There is no doubt that, as the new principal of Shirebrook Academy, I have big shoes to fill.
My predecessor, Julie Bloor, did a tremendous job transforming the school during her five years here, leaving it in rude health with an outstanding rating from Ofsted and a purpose-built £27m building to call home.
Achieving that kind of success is extremely difficult and it was earned, in part, to Julie’s commitment to working in partnership with parents and local residents, which has established the Academy as a community school in every sense of the word.
That is what attracted me here. Pupils can only thrive when school and parents work together and our school is somewhere the whole town is proud of, with local people visiting her regularly to take part in sport and leisure activities.

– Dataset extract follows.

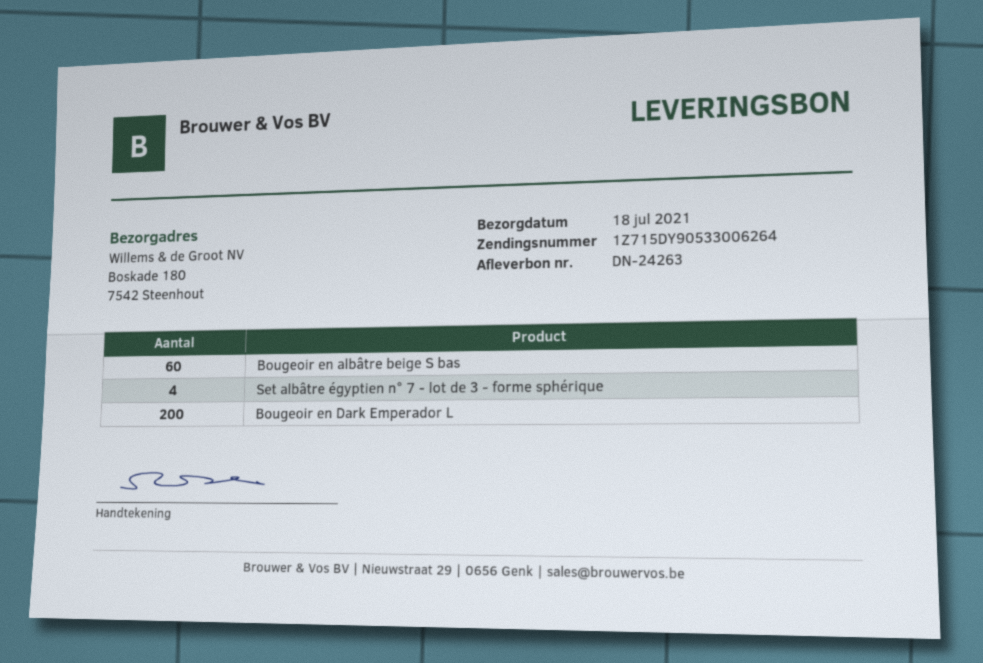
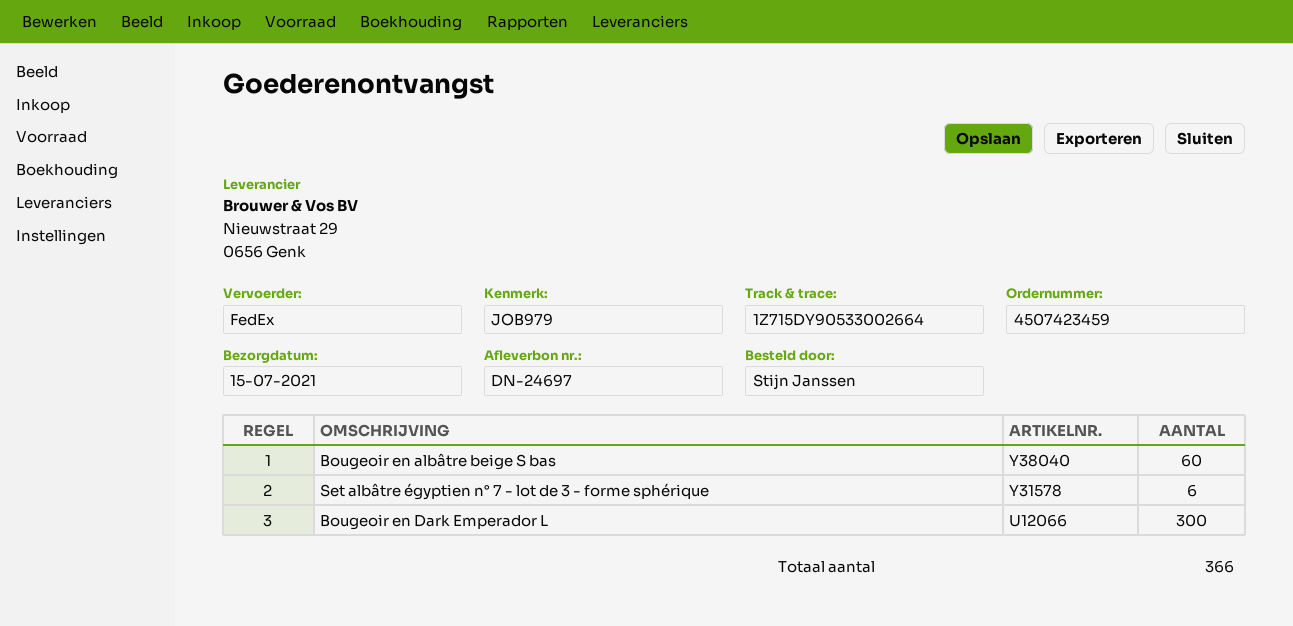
delivery note number: DN-24263 -> DN-24697
delivery date: 2021-07-18 -> 2021-07-15
tracking number: 1Z715DY90533006264 -> 1Z715DY90533002664
Set albâtre égyptien n° 7 - lot de 3 - forme sphérique: 4 -> 6
Bougeoir en Dark Emperador L: 200 -> 300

I also encouraged community involvement at my last school, da Vinci Community School in Derby, which bears many similarities to Shirebrook Academy, especially since it too serves a community which experiences pockets of social deprivation.
Shirebrook Academy is slightly larger – it has 750 pupils compared to 600 – it has more floor space, more facilities, bigger playing fields and a Sixth Form. It is also a Teaching School, which means that we train student teachers, host learning visits from staff from other schools and send our staff elsewhere to offer school-to-school support.
I already feel very at home in Shirebrook, because, living in Sheffield, I know a lot about the town and have worked in schools in ex-mining communities before, in Barnsley and Doncaster.
I can also relate to the pupils, having grown up on a council estate. I was the first person in my family to go to university, an experience which has taught me the value of encouraging young people to explore the wider world in order that they have high aspirations and the widest possible range of options when they come to choose a career.
School plays a vital role in this, as well as fostering self-confidence and pride, and I want to continue the work that the Academy already does in this area. I also have a few ideas I want to introduce, including the Shirebrook Stars, an eight-point etiquette guide that reinforces our values and rewards good learning habits and attitudes.
I plan to increase the stock of books in the library and appoint a full-time librarian, I want to see how else we can use the space in our wonderful atrium and I am also keen to promote sport.
In the shorter term, we need to review our GCSE results because, in contrast to recent years when results have been consistently strong, the overall figure was disappointing this year, partly due to issues surrounding the marking of our English coursework, something that affected many other schools too.
The motto of Shirebrook Academy is Your Learning, Your Future. I want to make sure that our students take that to heart and understand that no matter who they are, they have it in them to achieve – and our school has already shown that it can be done.